* **Work to complete**
Identify every line in the records below that contains the word "Total", and reproduce each one.

* **Information shown**
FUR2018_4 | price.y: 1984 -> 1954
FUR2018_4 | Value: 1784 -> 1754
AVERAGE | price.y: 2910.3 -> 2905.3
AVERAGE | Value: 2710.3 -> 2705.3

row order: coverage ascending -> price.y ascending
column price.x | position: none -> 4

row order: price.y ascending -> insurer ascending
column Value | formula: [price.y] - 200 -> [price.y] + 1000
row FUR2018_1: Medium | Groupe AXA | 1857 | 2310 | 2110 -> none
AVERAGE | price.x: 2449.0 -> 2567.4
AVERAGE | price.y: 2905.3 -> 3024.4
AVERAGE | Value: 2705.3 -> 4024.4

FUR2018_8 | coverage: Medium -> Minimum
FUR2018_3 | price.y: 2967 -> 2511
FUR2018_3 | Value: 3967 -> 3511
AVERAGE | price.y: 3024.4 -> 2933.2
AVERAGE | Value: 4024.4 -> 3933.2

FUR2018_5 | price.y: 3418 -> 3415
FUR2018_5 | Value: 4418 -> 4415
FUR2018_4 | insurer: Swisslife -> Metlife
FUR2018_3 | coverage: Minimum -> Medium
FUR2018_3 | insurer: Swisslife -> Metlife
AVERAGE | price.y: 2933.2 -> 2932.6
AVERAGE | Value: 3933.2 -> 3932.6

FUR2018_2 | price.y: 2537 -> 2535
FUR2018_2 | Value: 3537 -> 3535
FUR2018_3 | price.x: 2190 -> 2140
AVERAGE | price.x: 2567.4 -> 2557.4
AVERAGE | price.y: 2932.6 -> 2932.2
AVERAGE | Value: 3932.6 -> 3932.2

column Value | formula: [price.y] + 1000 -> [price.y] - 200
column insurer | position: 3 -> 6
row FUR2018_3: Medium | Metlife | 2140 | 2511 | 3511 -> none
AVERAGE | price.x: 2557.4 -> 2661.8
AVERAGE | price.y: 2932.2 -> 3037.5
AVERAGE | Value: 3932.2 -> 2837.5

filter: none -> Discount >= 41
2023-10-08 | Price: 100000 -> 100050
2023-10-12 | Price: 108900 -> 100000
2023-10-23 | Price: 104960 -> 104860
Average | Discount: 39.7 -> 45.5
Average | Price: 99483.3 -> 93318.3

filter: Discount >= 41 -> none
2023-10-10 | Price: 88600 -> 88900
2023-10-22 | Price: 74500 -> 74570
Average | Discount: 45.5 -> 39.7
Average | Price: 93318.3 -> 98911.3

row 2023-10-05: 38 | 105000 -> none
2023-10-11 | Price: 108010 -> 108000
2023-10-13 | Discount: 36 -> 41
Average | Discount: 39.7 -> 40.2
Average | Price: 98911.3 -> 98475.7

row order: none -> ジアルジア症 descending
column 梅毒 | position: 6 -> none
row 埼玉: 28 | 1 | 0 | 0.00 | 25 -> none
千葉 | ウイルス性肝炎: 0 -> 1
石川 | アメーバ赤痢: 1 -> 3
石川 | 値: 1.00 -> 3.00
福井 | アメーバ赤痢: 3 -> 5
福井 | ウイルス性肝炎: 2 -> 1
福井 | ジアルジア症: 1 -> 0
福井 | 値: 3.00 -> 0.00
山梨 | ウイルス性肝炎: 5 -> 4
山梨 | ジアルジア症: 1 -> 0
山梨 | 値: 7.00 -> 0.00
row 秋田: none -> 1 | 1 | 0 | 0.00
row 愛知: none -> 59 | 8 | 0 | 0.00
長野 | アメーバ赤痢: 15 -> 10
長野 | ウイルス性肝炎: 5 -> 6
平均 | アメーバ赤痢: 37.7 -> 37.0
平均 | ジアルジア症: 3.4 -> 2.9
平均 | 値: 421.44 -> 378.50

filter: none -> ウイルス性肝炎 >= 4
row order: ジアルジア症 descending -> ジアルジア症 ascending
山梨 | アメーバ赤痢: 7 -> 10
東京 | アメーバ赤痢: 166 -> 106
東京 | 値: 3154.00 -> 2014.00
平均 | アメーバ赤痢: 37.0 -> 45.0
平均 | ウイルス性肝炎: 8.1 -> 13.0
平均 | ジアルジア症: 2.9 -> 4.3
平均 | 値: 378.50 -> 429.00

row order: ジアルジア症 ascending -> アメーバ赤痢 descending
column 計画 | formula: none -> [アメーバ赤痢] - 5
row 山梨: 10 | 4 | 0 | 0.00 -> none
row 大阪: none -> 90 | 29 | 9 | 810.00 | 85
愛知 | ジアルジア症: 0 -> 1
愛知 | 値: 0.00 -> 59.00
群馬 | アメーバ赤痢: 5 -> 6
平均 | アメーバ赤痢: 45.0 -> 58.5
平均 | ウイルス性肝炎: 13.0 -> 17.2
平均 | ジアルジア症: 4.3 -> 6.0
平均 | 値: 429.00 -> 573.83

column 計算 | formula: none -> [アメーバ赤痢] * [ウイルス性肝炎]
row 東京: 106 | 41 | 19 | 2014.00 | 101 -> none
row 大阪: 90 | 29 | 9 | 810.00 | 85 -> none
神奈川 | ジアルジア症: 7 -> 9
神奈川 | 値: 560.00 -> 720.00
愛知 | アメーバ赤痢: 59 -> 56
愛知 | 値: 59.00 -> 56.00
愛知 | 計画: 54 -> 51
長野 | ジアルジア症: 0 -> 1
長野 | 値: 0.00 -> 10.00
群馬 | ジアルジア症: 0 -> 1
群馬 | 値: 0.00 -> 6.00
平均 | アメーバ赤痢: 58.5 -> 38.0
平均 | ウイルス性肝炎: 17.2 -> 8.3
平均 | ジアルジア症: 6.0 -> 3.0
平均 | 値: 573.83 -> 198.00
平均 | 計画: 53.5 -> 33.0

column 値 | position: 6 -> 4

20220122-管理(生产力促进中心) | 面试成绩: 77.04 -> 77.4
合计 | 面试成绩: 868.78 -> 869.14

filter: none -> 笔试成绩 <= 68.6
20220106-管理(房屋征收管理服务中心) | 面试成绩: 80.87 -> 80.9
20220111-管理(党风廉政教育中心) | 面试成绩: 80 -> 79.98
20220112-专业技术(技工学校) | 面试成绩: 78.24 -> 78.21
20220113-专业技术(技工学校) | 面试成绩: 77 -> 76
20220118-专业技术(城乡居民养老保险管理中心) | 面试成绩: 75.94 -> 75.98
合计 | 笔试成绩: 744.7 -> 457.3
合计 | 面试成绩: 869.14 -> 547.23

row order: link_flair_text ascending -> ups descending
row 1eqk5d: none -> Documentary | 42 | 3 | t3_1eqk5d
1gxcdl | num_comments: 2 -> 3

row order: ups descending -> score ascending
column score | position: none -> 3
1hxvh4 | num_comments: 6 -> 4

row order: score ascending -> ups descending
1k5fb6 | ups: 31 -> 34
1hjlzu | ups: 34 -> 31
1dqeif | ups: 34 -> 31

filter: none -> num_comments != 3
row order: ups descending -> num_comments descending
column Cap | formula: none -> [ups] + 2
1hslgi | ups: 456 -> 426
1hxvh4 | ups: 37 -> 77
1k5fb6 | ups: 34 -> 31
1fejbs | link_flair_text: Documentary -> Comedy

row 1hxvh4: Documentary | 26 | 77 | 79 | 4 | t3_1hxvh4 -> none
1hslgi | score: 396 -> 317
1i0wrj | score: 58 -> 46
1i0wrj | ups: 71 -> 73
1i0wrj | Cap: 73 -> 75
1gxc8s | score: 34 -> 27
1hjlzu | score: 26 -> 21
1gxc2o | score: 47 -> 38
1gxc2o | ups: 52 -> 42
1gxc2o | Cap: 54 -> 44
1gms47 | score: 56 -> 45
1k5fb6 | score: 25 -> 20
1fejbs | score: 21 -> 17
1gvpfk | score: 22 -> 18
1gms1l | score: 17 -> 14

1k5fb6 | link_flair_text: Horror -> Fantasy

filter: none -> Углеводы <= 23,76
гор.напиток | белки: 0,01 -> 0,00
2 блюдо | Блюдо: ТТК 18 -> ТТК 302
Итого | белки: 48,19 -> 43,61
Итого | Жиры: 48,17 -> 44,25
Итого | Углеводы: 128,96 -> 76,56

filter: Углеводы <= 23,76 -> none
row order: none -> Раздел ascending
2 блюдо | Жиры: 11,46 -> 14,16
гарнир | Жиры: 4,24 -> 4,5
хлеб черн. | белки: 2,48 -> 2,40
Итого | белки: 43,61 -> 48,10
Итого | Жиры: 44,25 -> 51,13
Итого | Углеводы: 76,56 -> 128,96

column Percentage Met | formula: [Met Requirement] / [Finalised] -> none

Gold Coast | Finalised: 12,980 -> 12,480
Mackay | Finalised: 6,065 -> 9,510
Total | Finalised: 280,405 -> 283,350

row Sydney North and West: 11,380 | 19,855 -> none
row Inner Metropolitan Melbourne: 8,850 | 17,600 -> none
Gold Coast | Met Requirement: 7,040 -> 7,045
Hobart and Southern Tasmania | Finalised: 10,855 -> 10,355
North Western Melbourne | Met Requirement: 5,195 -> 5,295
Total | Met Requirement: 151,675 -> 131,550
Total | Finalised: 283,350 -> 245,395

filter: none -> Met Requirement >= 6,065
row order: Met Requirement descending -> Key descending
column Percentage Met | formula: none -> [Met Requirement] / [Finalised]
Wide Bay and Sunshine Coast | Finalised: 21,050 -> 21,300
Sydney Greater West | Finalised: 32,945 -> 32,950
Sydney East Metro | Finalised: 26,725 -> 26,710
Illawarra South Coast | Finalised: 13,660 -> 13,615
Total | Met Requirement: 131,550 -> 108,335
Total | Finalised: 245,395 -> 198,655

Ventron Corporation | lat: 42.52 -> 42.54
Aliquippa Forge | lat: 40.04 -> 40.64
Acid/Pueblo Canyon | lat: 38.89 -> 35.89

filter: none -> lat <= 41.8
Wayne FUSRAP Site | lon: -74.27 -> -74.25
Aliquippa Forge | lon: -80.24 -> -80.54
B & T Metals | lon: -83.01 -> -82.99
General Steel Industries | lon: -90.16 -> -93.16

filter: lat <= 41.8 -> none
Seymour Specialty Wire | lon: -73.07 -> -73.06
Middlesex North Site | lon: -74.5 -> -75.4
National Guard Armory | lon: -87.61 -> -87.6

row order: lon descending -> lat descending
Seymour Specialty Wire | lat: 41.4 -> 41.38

* **Solution to this exercise**
Total | Finalised: 280,405 -> 283,350
Total | Met Requirement: 151,675 -> 131,550
Total | Finalised: 283,350 -> 245,395
Total | Met Requirement: 131,550 -> 108,335
Total | Finalised: 245,395 -> 198,655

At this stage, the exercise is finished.